What is expected: All lines from the one bearing "tax: 21% = 33.74 -> 21% = 32.70" through the end of the data below must be printed exactly as they stand, with pictures removed.

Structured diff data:

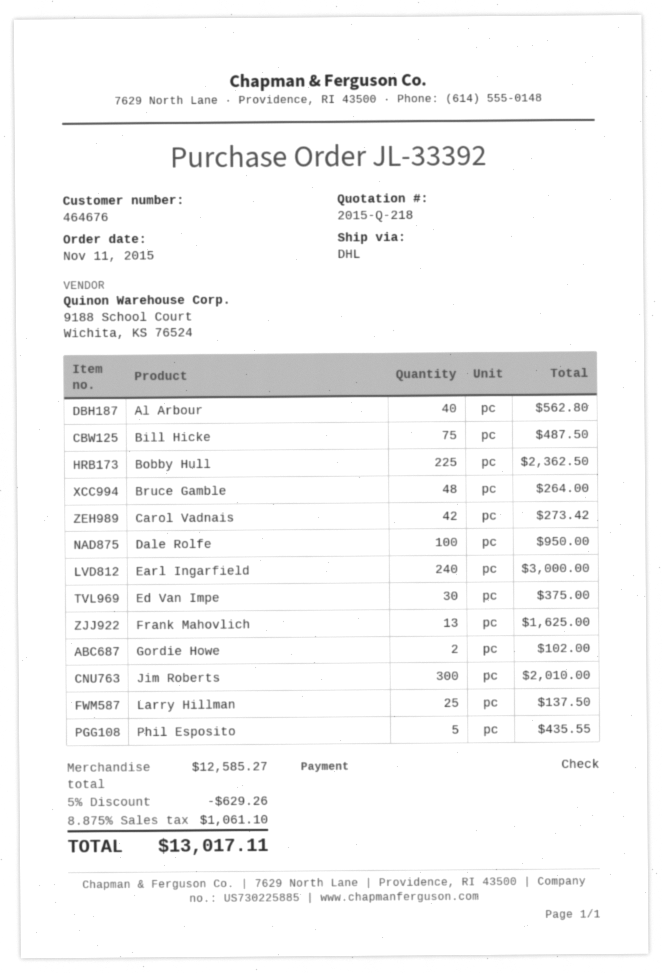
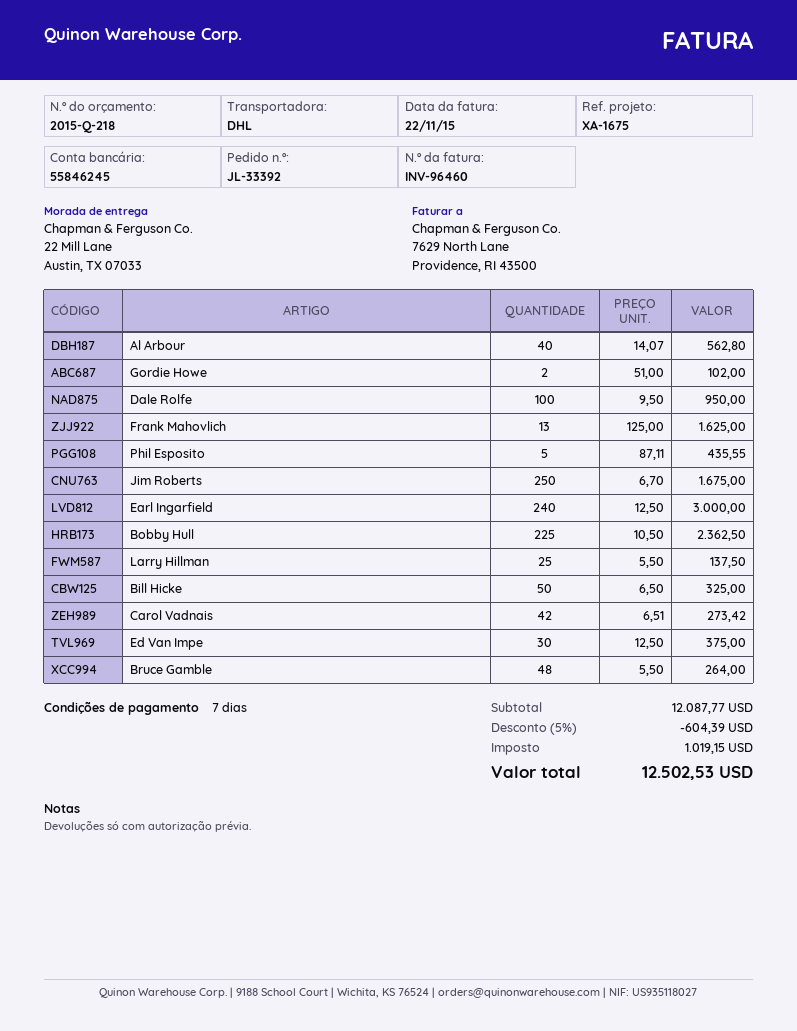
Bill Hicke: 75 for 487.50 -> 50 for 325.00
Jim Roberts: 300 for 2010.00 -> 250 for 1675.00
subtotal: 12585.27 -> 12087.77
discount: 5% = 629.26 -> 5% = 604.39
tax: 1061.10 -> 1019.15
total: 13017.11 -> 12502.53

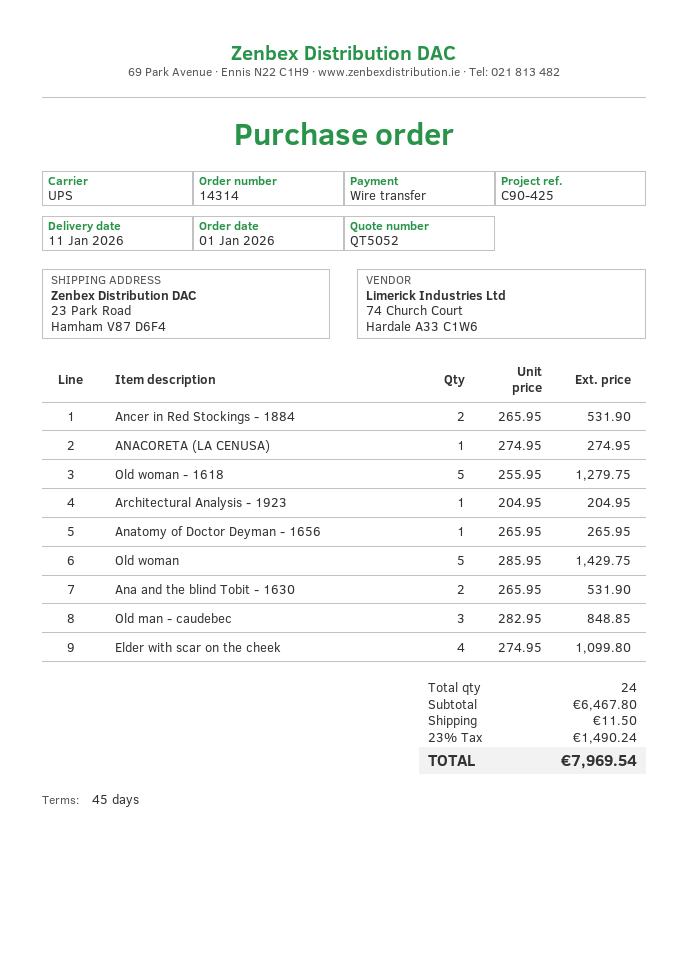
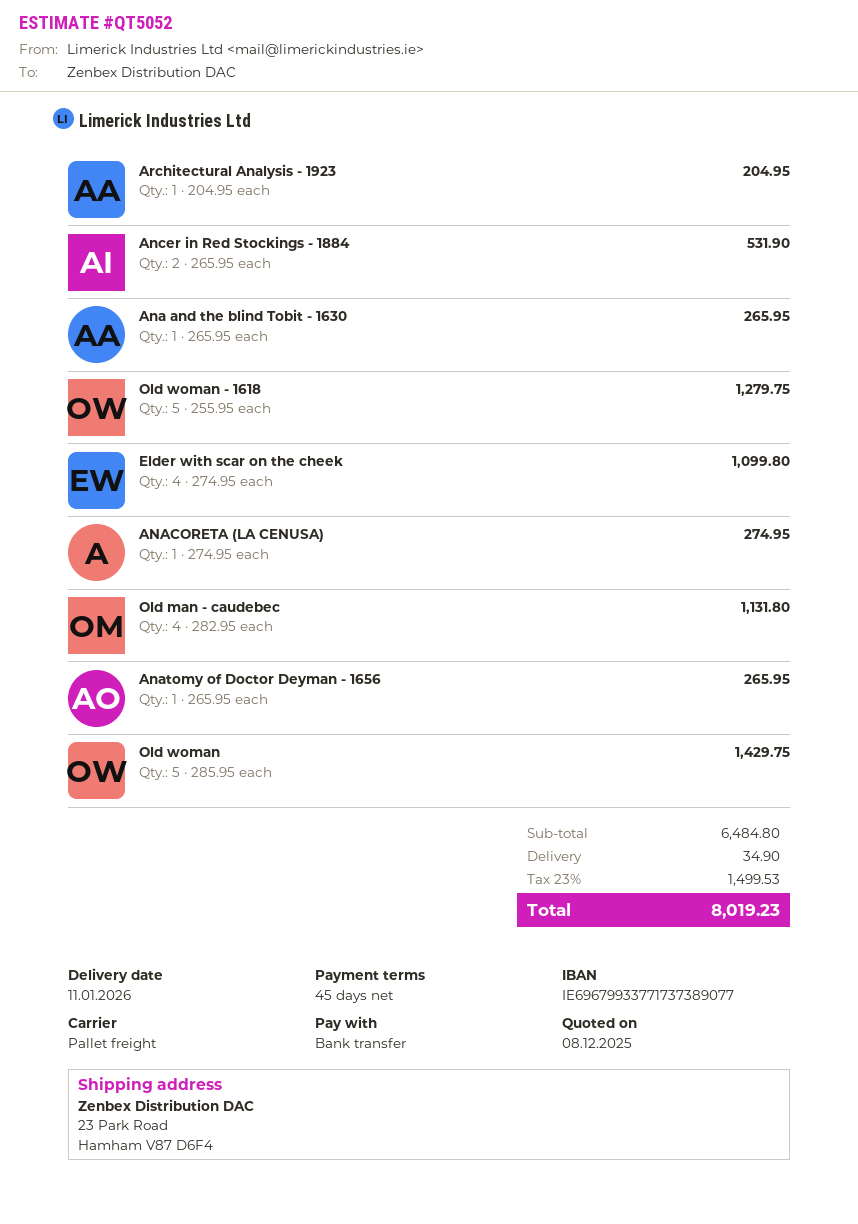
shipping method: UPS -> pallet freight
Ana and the blind Tobit - 1630: 2 x 265.95 = 531.90 -> 1 x 265.95 = 265.95
Old man - caudebec: 3 x 282.95 = 848.85 -> 4 x 282.95 = 1131.80
subtotal: 6467.80 -> 6484.80
shipping: 11.50 -> 34.90
tax: 23% = 1490.24 -> 23% = 1499.53
total: 7969.54 -> 8019.23

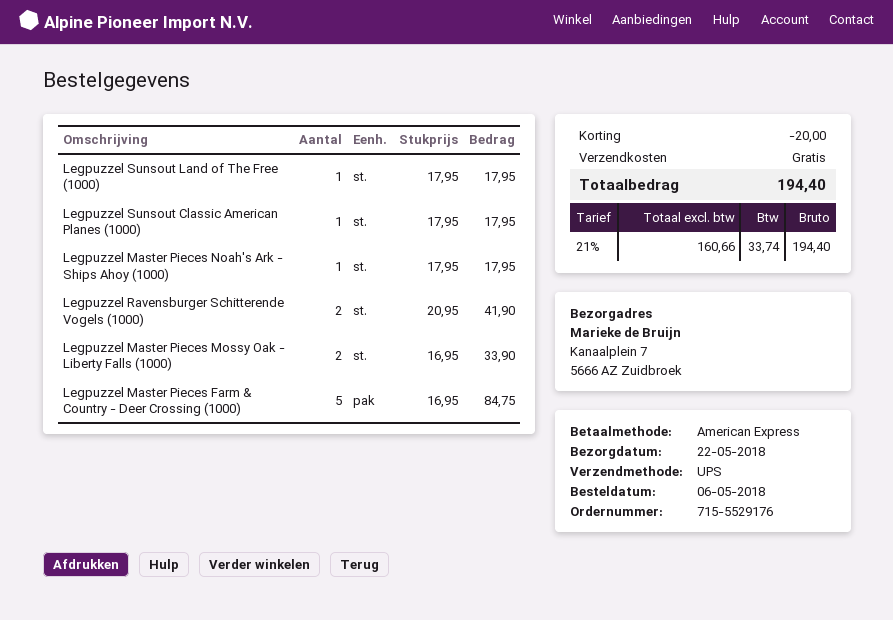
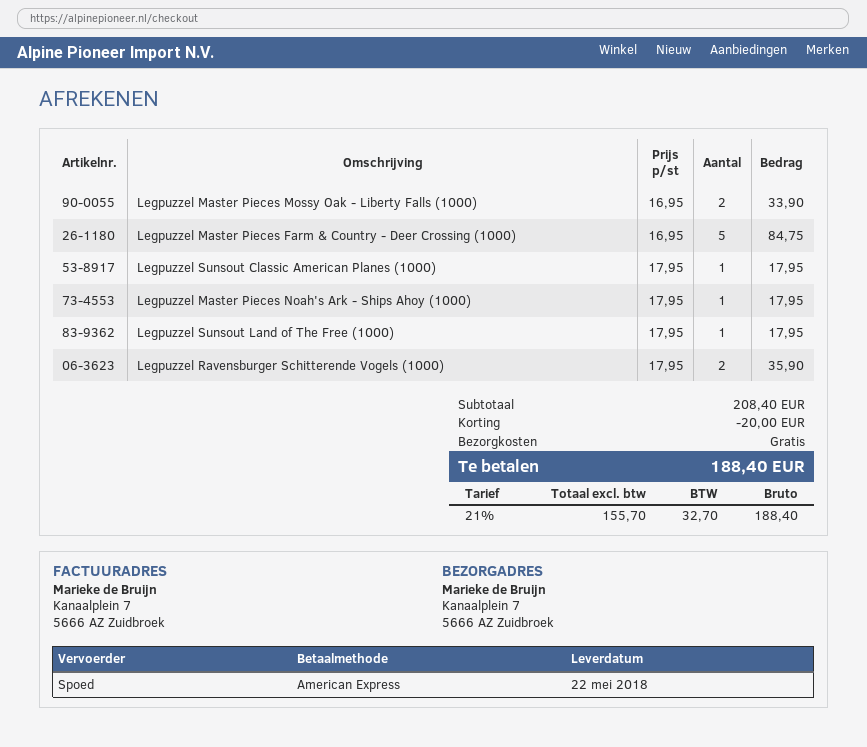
shipping method: UPS -> express
Legpuzzel Ravensburger Schitterende Vogels (1000): 2 x 20.95 = 41.90 -> 2 x 17.95 = 35.90
net: 160.66 -> 155.70
tax: 21% = 33.74 -> 21% = 32.70
total: 194.40 -> 188.40

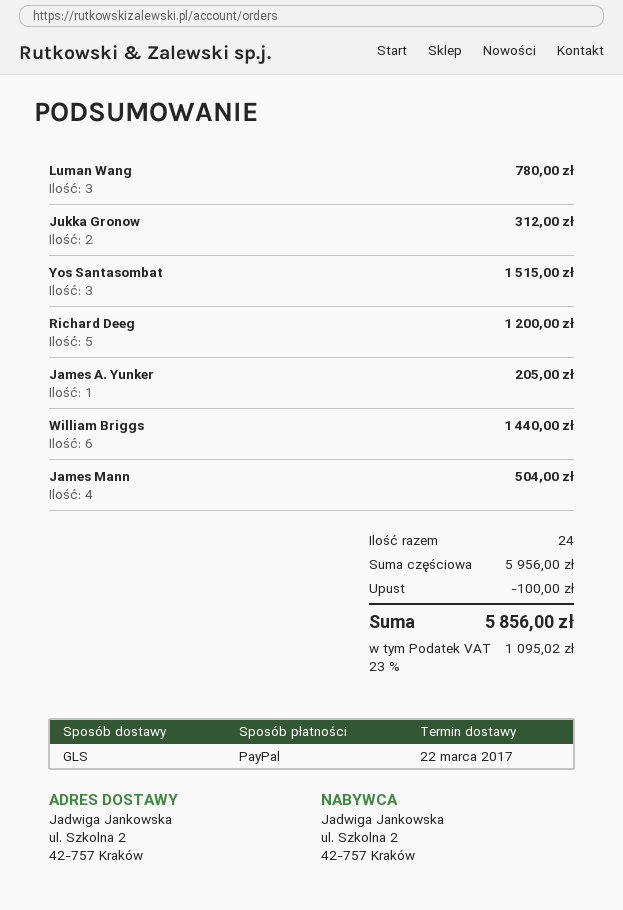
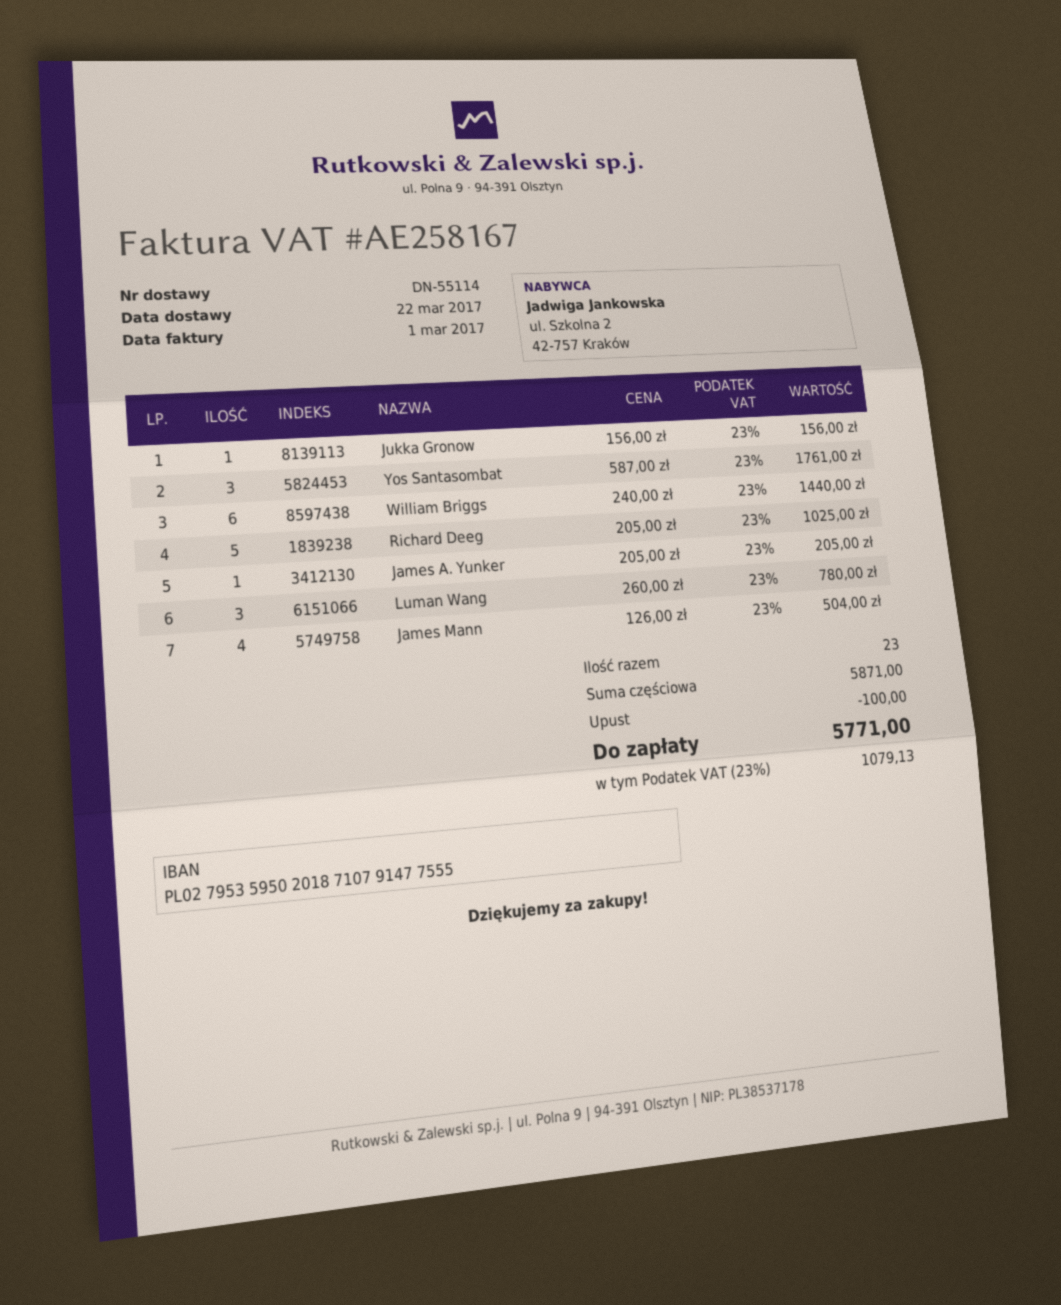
Jukka Gronow: 2 for 312.00 -> 1 for 156.00
Yos Santasombat: 3 for 1515.00 -> 3 for 1761.00
Richard Deeg: 5 for 1200.00 -> 5 for 1025.00
total quantity: 24 -> 23
subtotal: 5956.00 -> 5871.00
tax: 23% = 1095.02 -> 23% = 1079.13
total: 5856.00 -> 5771.00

Solution to this exercise:
tax: 21% = 33.74 -> 21% = 32.70
total: 194.40 -> 188.40

Jukka Gronow: 2 for 312.00 -> 1 for 156.00
Yos Santasombat: 3 for 1515.00 -> 3 for 1761.00
Richard Deeg: 5 for 1200.00 -> 5 for 1025.00
total quantity: 24 -> 23
subtotal: 5956.00 -> 5871.00
tax: 23% = 1095.02 -> 23% = 1079.13
total: 5856.00 -> 5771.00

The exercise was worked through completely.